> **Brief**: Using the entries below, say how many of the lines carry "none". Write the number alone.

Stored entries
[Start of Attachment]

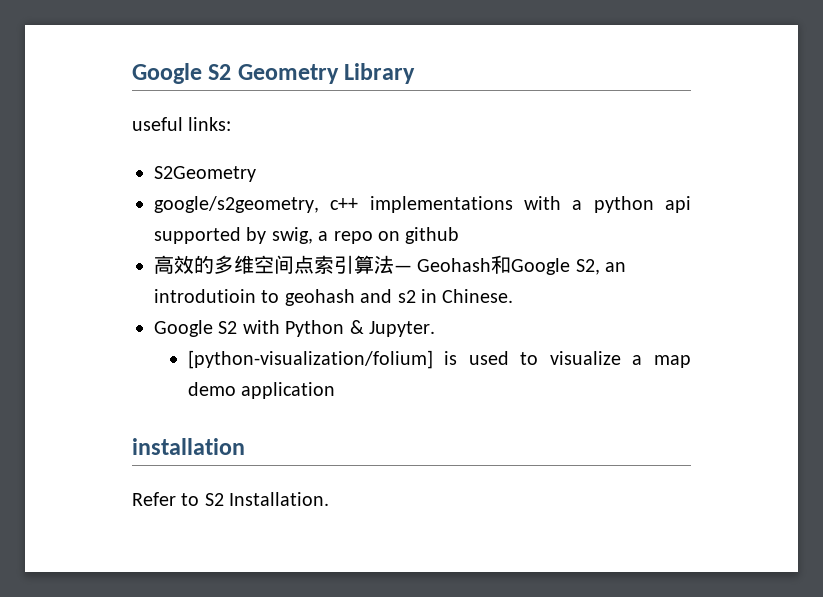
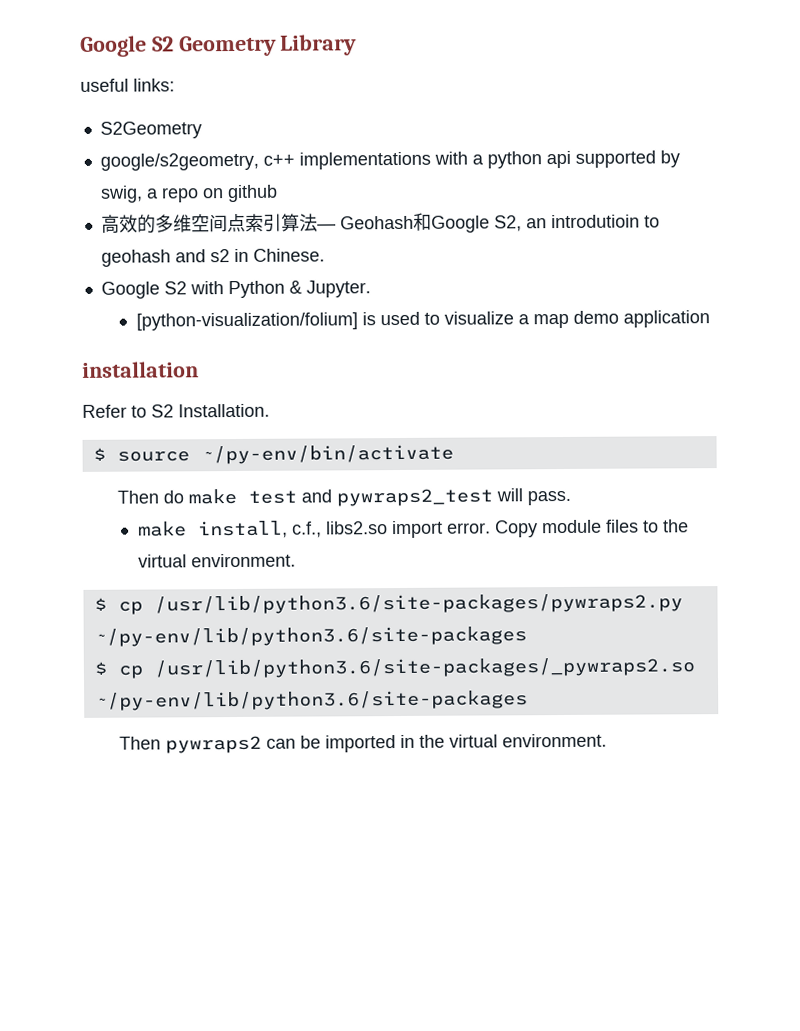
(330, 499) none -> [92,444,454,465] [116,488,571,507] [137,519,689,539] [137,553,296,568] [93,593,683,615] [93,626,527,647] [93,657,695,679] [94,690,528,711] [118,733,607,754] // $ source ~/py-env/bin/activate // Then do make test and pywraps2_test will pass. // make install, c.f., libs2.so import error. Copy module files to the virtual environment. // $ cp /usr/lib/python3.6/site-packages/pywraps2.py ~/py-env/lib/python3.6/site-packages // $ cp /usr/lib/python3.6/site-packages/_pywraps2.so ~/py-env/lib/python3.6/site-packages // Then pywraps2 can be imported in the virtual environment.

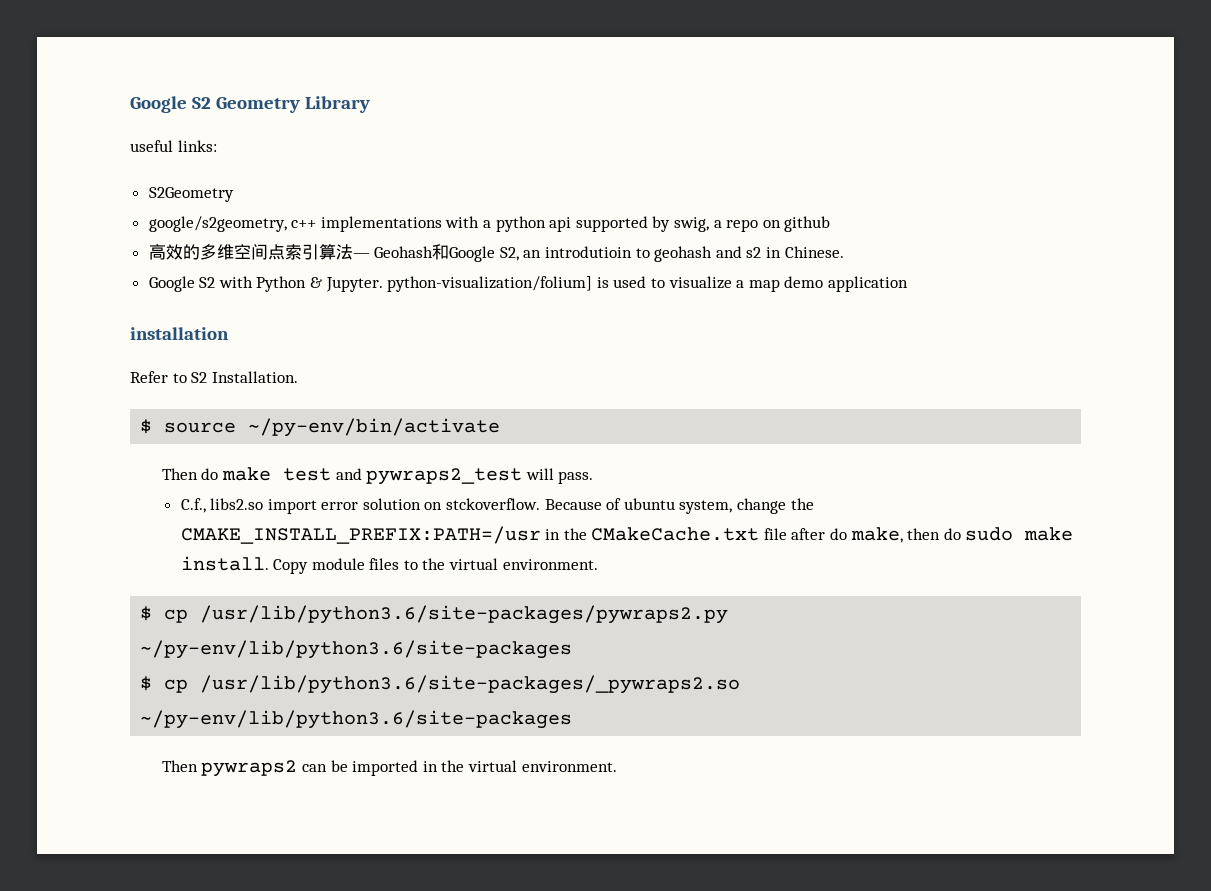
[135,312,358,331] // [python-visualization/folium] -> [387,276,593,292] python-visualization/folium]
[137,520,491,539] make install, c.f., libs2.so import error. -> [180,498,814,514] [180,526,1074,544] [180,556,269,571] C.f., libs2.so import error solution on stckoverflow. Because of ubuntu system, change the CMAKE_INSTALL_PREFIX:PATH=/usr in the CMakeCache.txt file after do make, then do sudo make install.

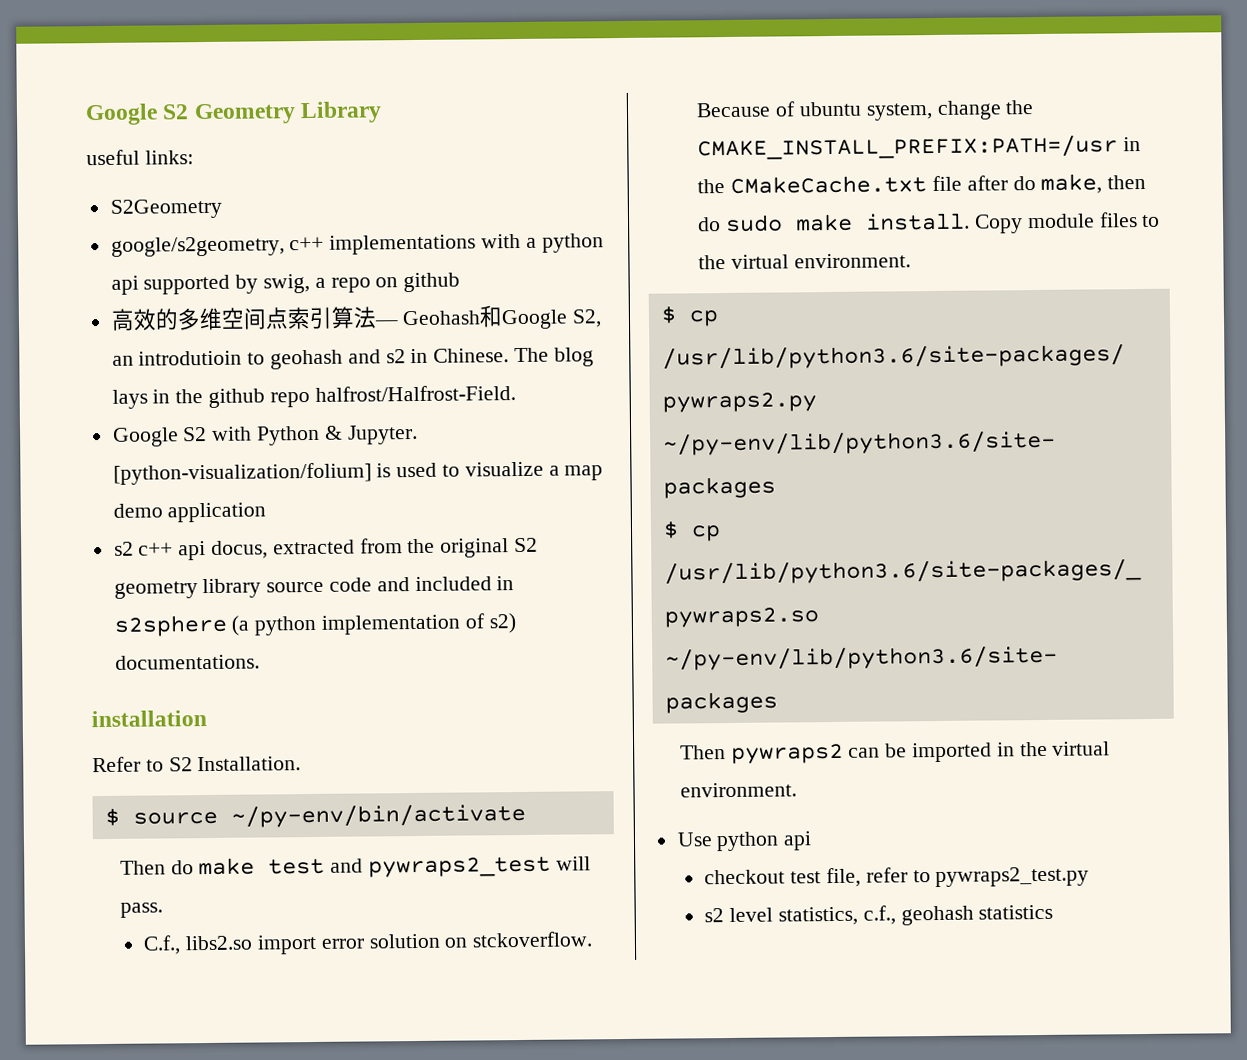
(844, 252) none -> [514,347,594,367] [111,385,516,409] The blog lays in the github repo halfrost/Halfrost-Field.
[387,276,593,292] python-visualization/folium] -> [112,462,372,485] [python-visualization/folium]
(908, 284) none -> [113,537,539,561] [113,576,515,599] [113,613,516,637] [114,654,260,670] // s2 c++ api docus, extracted from the original S2 geometry library source code and included in s2sphere (a python implementation of s2) documentations.
(617, 766) none -> [676,831,813,852] [704,866,1090,888] [704,904,1054,926] // Use python api // checkout test file, refer to pywraps2_test.py // s2 level statistics, c.f., geohash statistics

[End of Attachment]

> **Exercise result**: 4